Piazza Fontane Marose. (Open Map)


This square with its odd elongated shape is part of the axis of large roads to the north of the medieval city built after 1550. Initially an area of lower-class houses and brothels, this square, closed in among the frescoed and decorated façades of patrician mansions, was later used by the aristocracy for their tournaments. The most prominent buildings around this square are 15th-century Palazzo Spinola dei Marmi (at number 6), decorated with black and white stripes and statues of five family members; Palazzo Ayrolo Negrone (at no. 4), with its imposing 18th-century façade; and Palazzo Interiano Pallavini (at no. 2) dating back to 1565, with its delicately coloured frescoes.
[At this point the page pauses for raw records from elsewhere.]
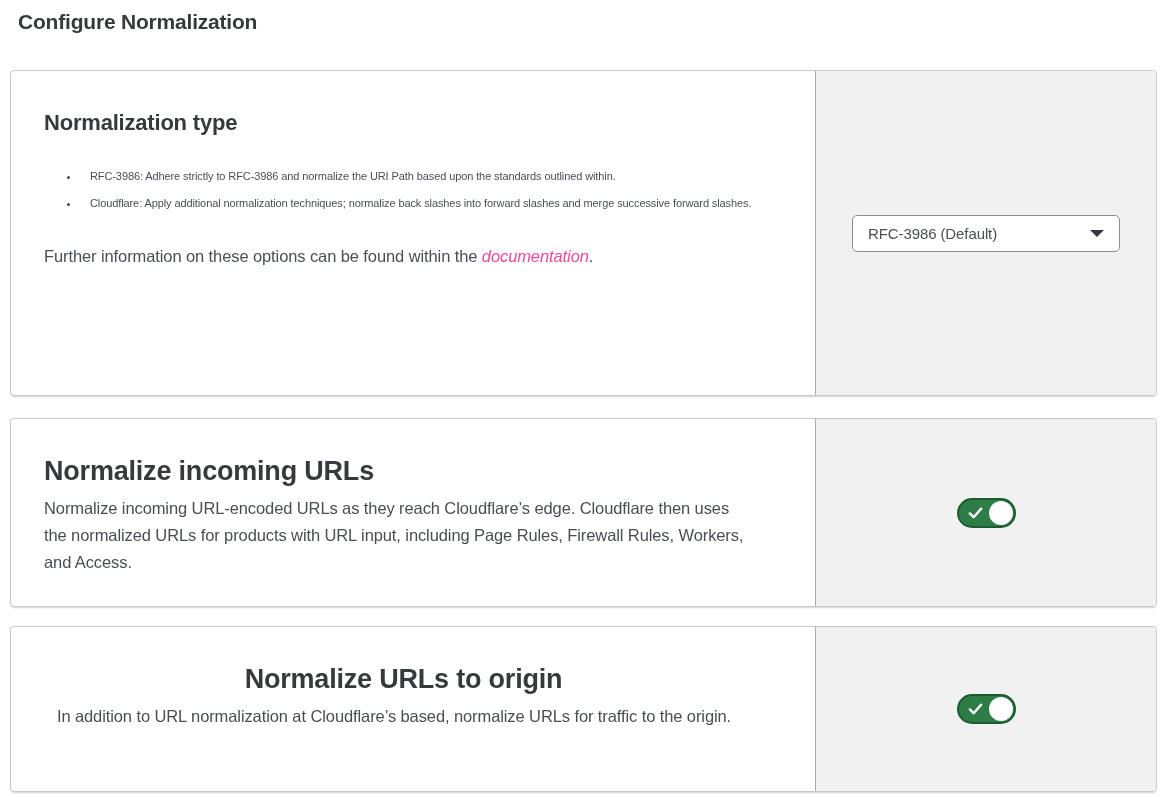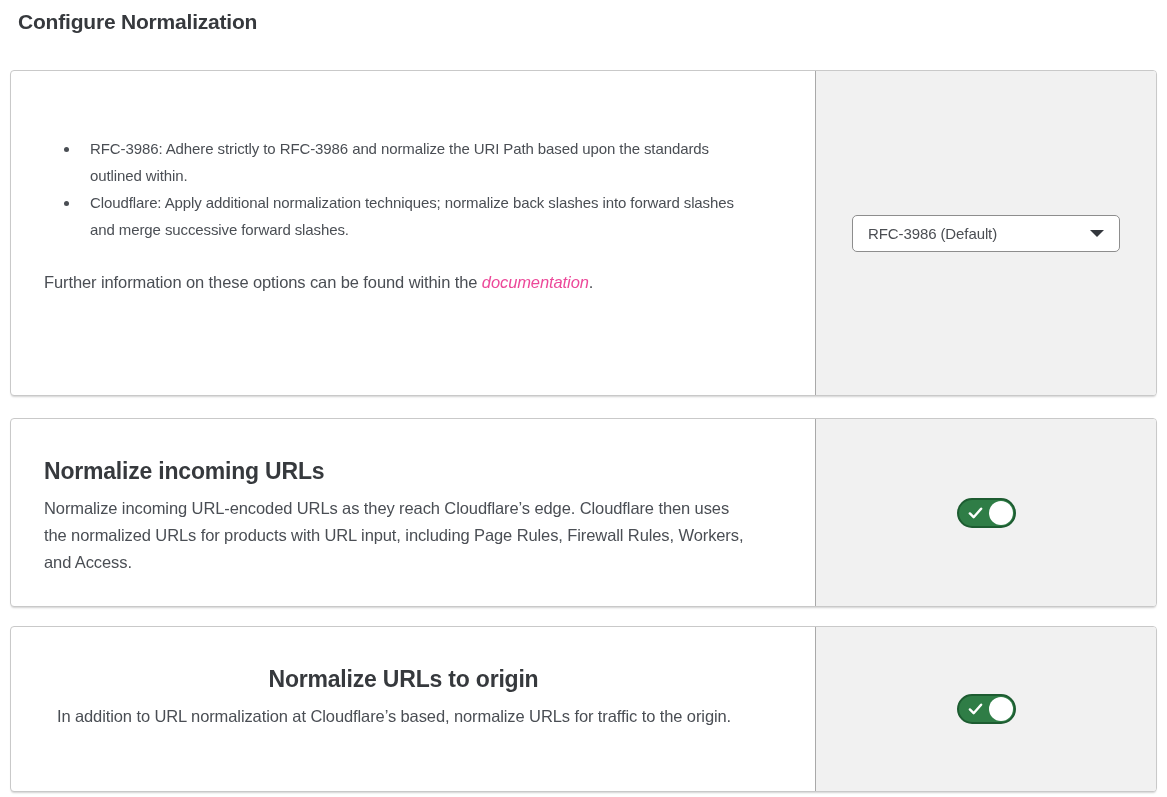--- a/index.html
+++ b/index.html
@@ -129,6 +129,7 @@
 
 <section class="card card-1">
   <div class="card-left">
+    <h2 class="card-heading">Normalization type</h2>
     <ul class="bullet-list">
       <li>RFC-3986: Adhere strictly to RFC-3986 and normalize the URI Path based upon the standards outlined within.</li>
       <li>Cloudflare: Apply additional normalization techniques; normalize back slashes into forward slashes and merge successive forward slashes.</li>

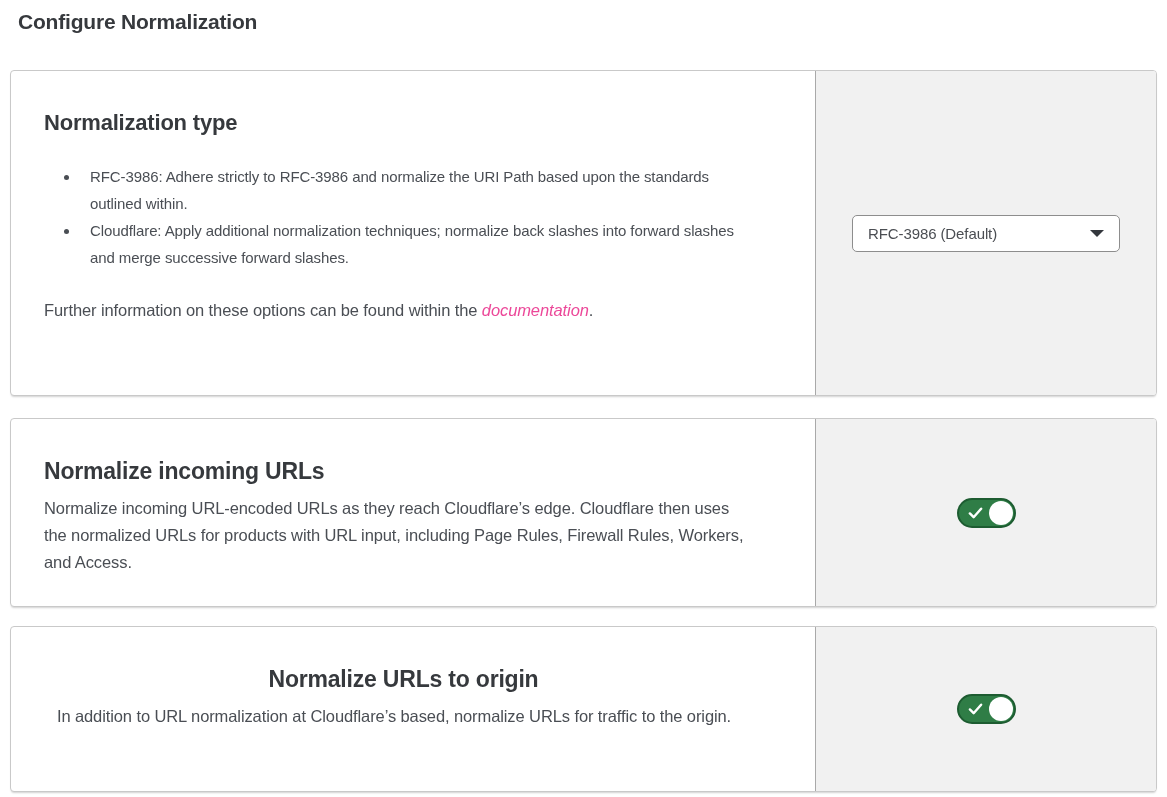--- a/index.html
+++ b/index.html
@@ -64,7 +64,7 @@
     padding-left: 36px;
   }
   .bullet-list li {
-    font-size: 15px;
+    font-size: 11px;
     line-height: 27px;
     letter-spacing: -0.1px;
     padding-left: 10px;

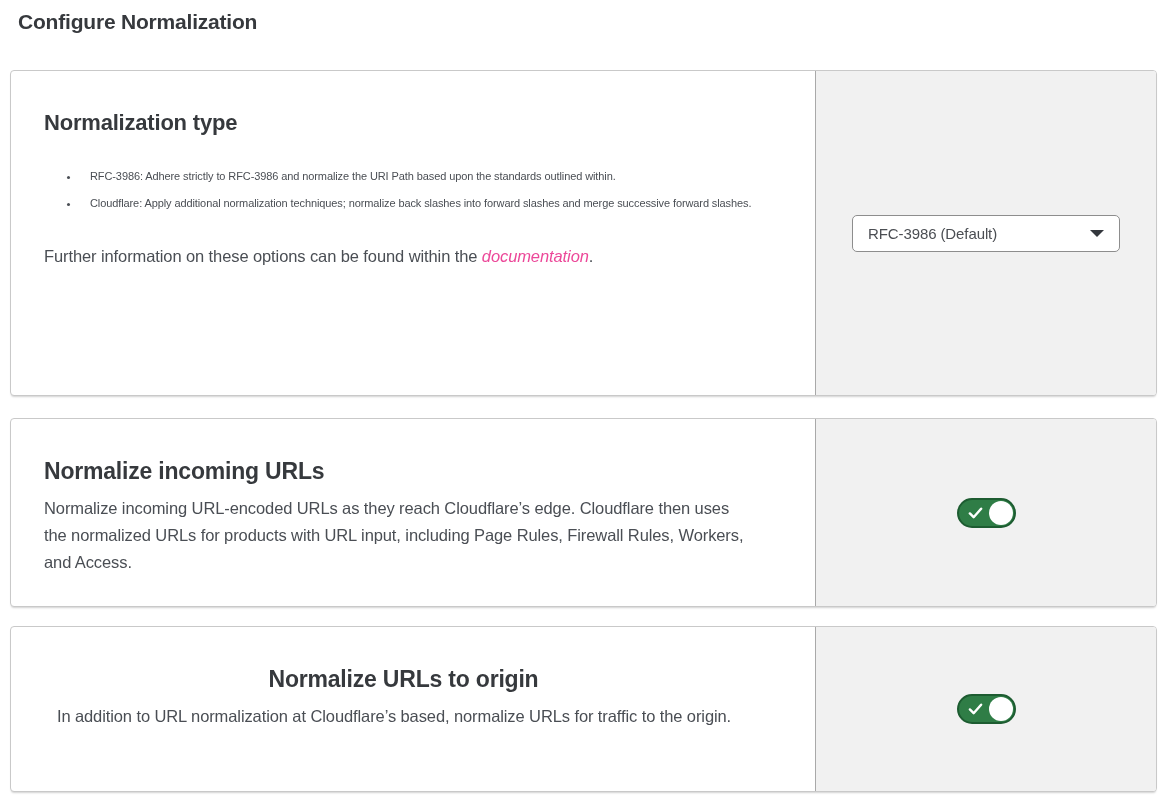--- a/index.html
+++ b/index.html
@@ -52,7 +52,7 @@
     line-height: 28px;
     margin-bottom: 13px;
   }
-  .card-2 .card-heading, .card-3 .card-heading { font-size: 23px; margin-bottom: 10px; }
+  .card-2 .card-heading, .card-3 .card-heading { font-size: 27px; margin-bottom: 10px; }
   .body-text {
     font-size: 16.5px;
     line-height: 27px;

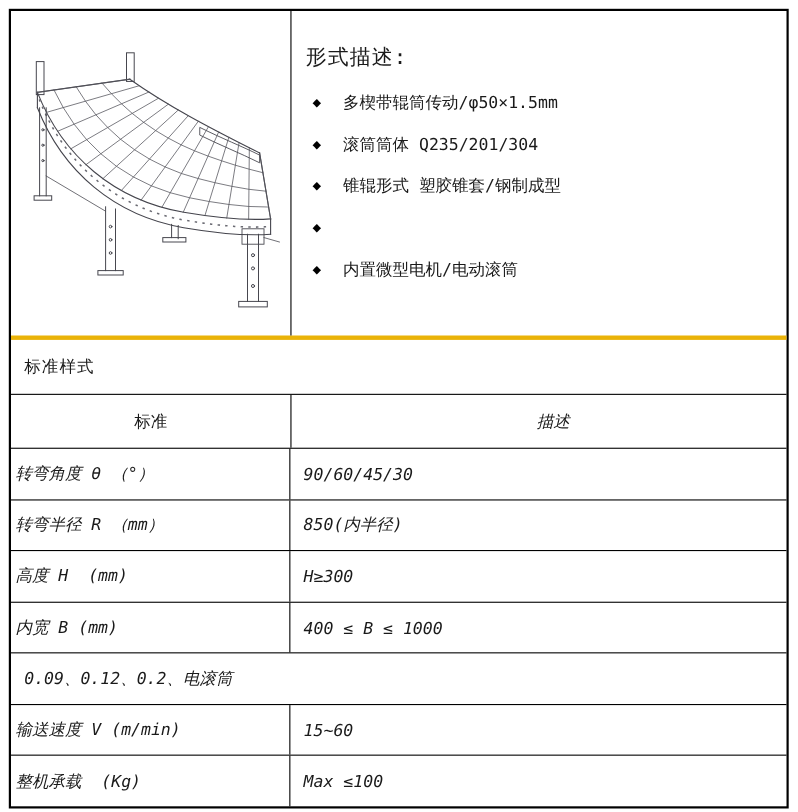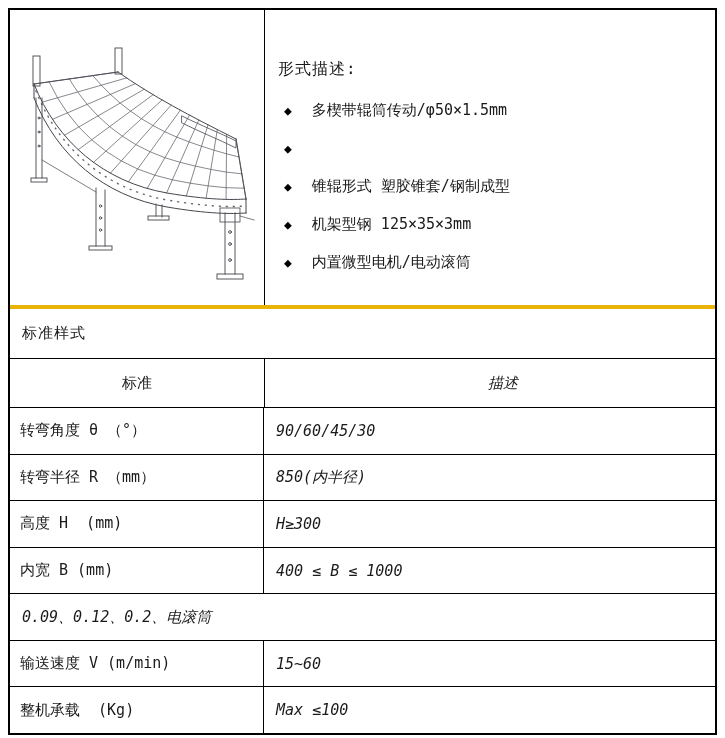--- a/index.html
+++ b/index.html
@@ -18,7 +18,7 @@
   .image-cell{width:254px;flex:0 0 254px;border-right:1px solid #000;position:relative;}
   .image-cell svg{position:absolute;left:0;top:0;}
   .desc-cell{flex:1;padding:32px 14px 0 13px;}
-  .desc-title{font-size:16px;letter-spacing:1px;line-height:20px;margin-top:17px;}
+  .desc-title{font-size:19px;letter-spacing:1px;line-height:20px;}
   .bullet-list{list-style:none;margin:12px 0 0 0;padding:0;}
   .bullet-list li{height:38px;display:flex;align-items:center;font-size:15px;white-space:pre;}
   .bullet{font-size:13px;margin:0 20px 0 6px;color:#000;}

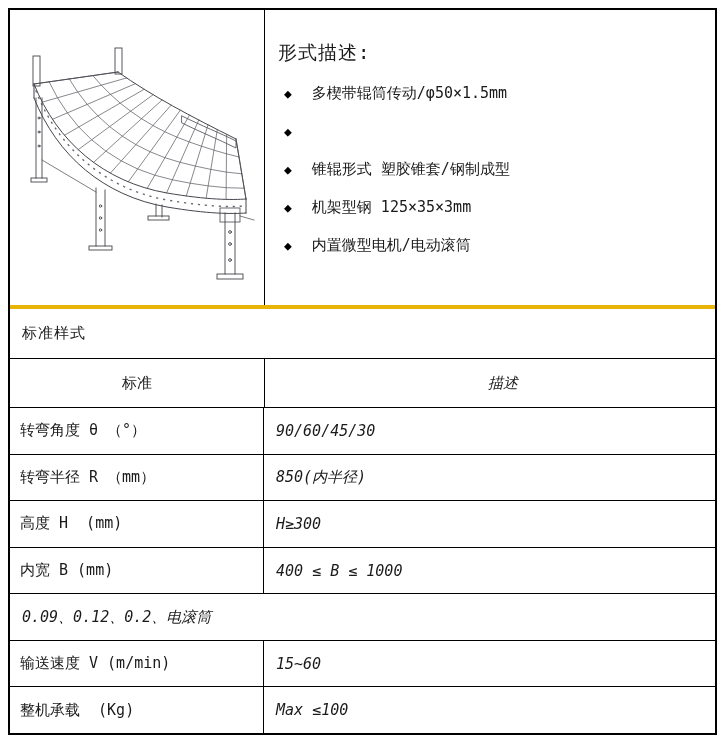--- a/index.html
+++ b/index.html
@@ -131,6 +131,7 @@
         </li>
         <li>
           <span class="bullet">◆</span>
+          <span>滚筒筒体 Q235/201/304</span>
         </li>
         <li>
           <span class="bullet">◆</span>

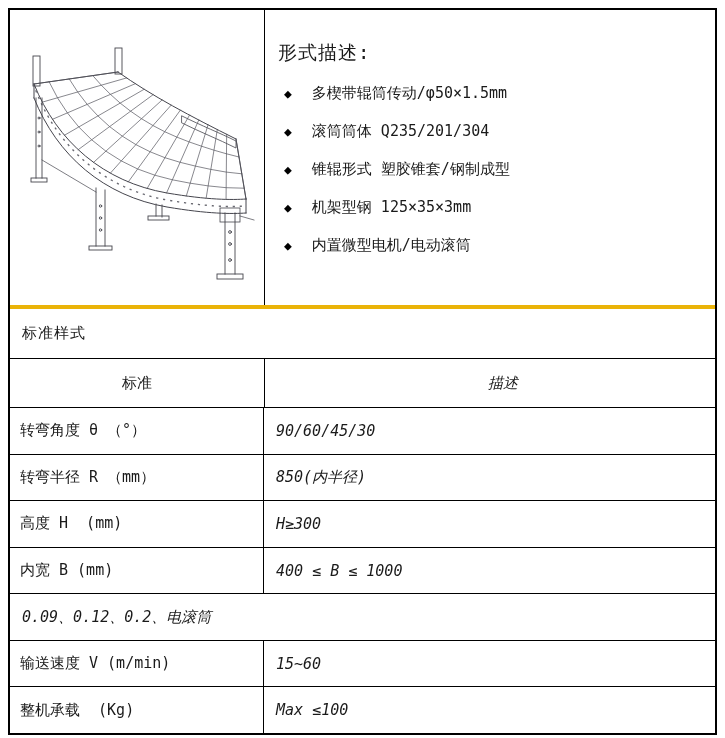--- a/index.html
+++ b/index.html
@@ -139,7 +139,6 @@
         </li>
         <li>
           <span class="bullet">◆</span>
-          <span>机架型钢 125×35×3mm</span>
         </li>
         <li>
           <span class="bullet">◆</span>

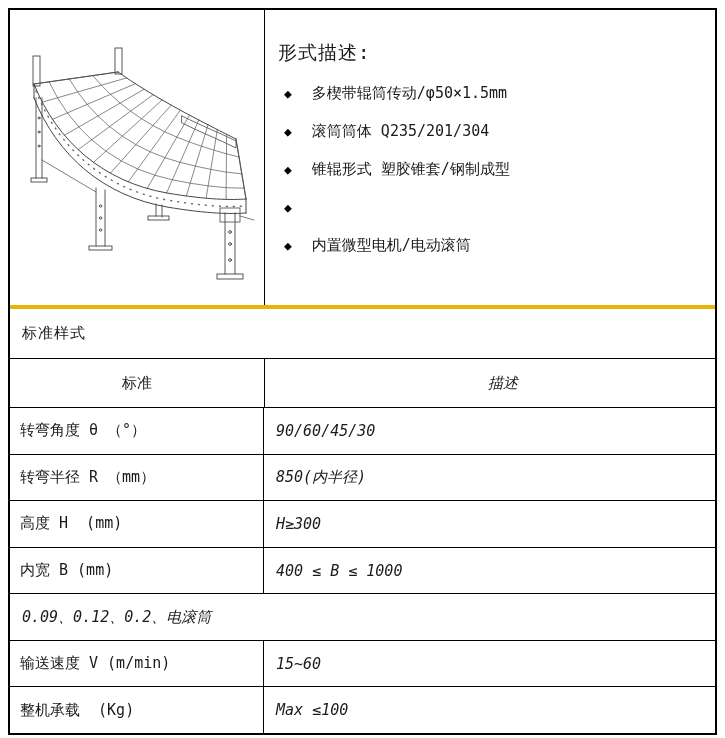--- a/index.html
+++ b/index.html
@@ -37,7 +37,7 @@
   .header-cell-l{justify-content:center;}
   .col-right{flex:1;display:flex;align-items:center;padding-left:12px;font-size:15px;white-space:pre;font-style:italic;}
   .header-cell-r{justify-content:center;padding-left:0;}
-  .data-row .col-left{padding-left:10px;box-sizing:border-box;}
+  .data-row .col-left{padding-left:4px;box-sizing:border-box;font-style:italic;}
 </style>
 </head>
 <body>

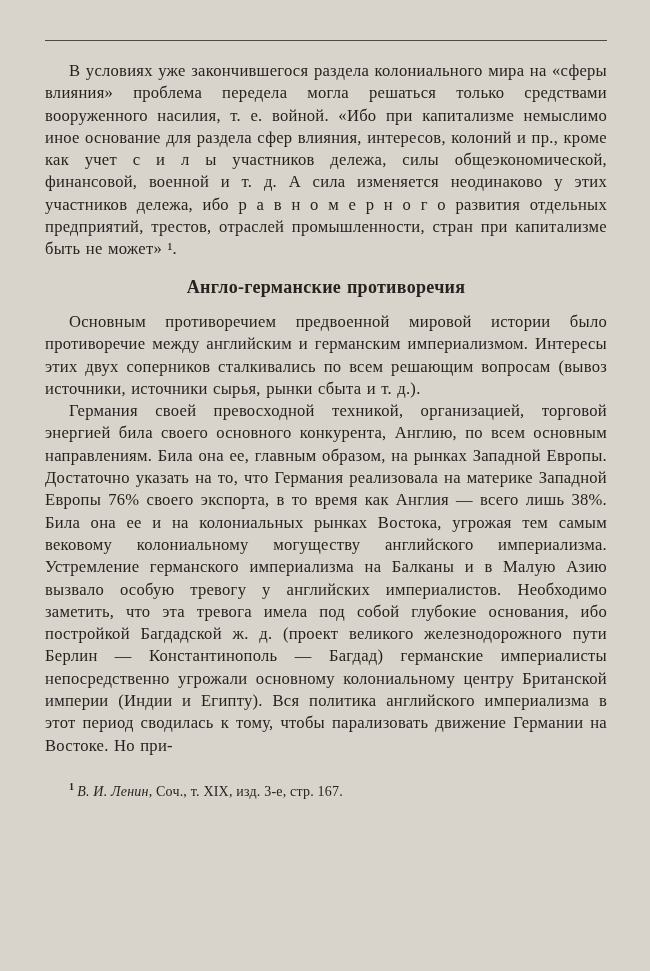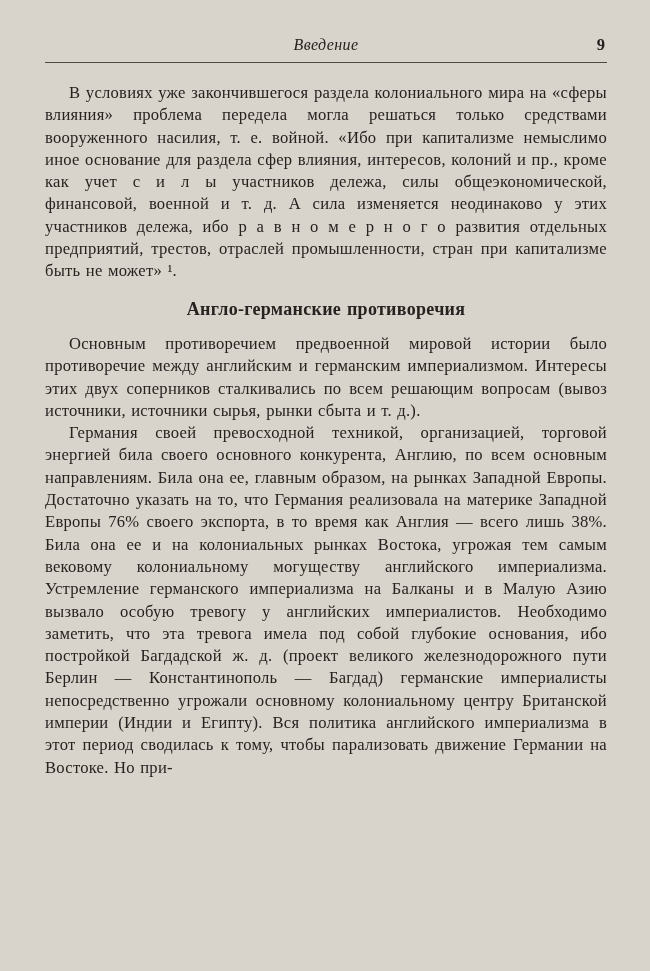--- a/index.html
+++ b/index.html
@@ -83,10 +83,6 @@
 
 <div class="page">
 
-  <div class="running-head">
-    <span class="running-title">Введение</span>
-    <span class="page-number">9</span>
-  </div>
   <hr class="head-rule">
 
   <div class="body-text">

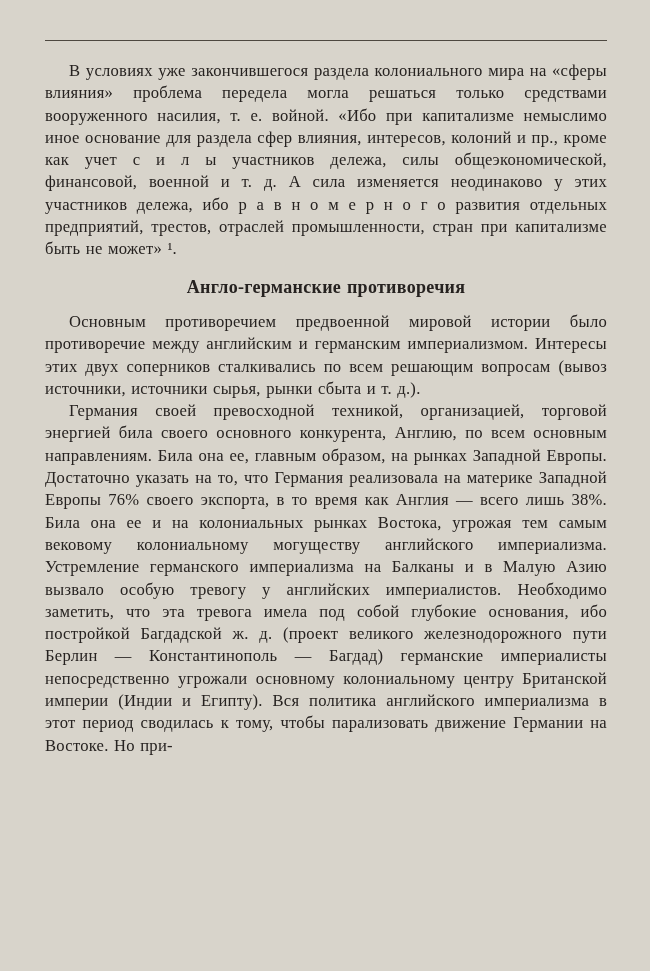--- a/index.html
+++ b/index.html
@@ -94,6 +94,9 @@
     <p class="indent">Германия своей превосходной техникой, организацией, торговой энергией била своего основного конкурента, Англию, по всем основным направлениям. Била она ее, главным образом, на рынках Западной Европы. Достаточно указать на то, что Германия реализовала на материке Западной Европы 76% своего экспорта, в то время как Англия — всего лишь 38%. Била она ее и на колониальных рынках Востока, угрожая тем самым вековому колониальному могуществу английского империализма. Устремление германского империализма на Балканы и в Малую Азию вызвало особую тревогу у английских империалистов. Необходимо заметить, что эта тревога имела под собой глубокие основания, ибо постройкой Багдадской ж. д. (проект великого железнодорожного пути Берлин — Константинополь — Багдад) германские империалисты непосредственно угрожали основному колониальному центру Британской империи (Индии и Египту). Вся политика английского империализма в этот период сводилась к тому, чтобы парализовать движение Германии на Востоке. Но при-</p>
   </div>
 
+  <div class="footnote">
+    <span class="fn-marker">1</span><span class="fn-author">В. И. Ленин</span><span class="fn-text">, Соч., т. XIX, изд. 3-е, стр. 167.</span>
+  </div>
 
 </div>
The origin of the square’s name is uncertain, though there is mention of it in the 13th century as a fons marosus, Latin for stormy, gushing fountain, perhaps due to the violence of its streaming waters. In the 15th and 16th centuries, instead, there is talk of a fons morosus, Latin for illicit or capricious fountain, possibly hinting at the presence of a public brothel in the neighbourhood. Whatever the origin, we know for a fact that in 1206 there were fountains here, which were refurbished and embellished with the opening of the New Street (Strada Nuova, now Via Garibaldi) in 1558. A triple-arched fountain was knocked down in 1849 when Via Interiano was opened, though its huge, 17-metre cistern now lies buried beneath the road.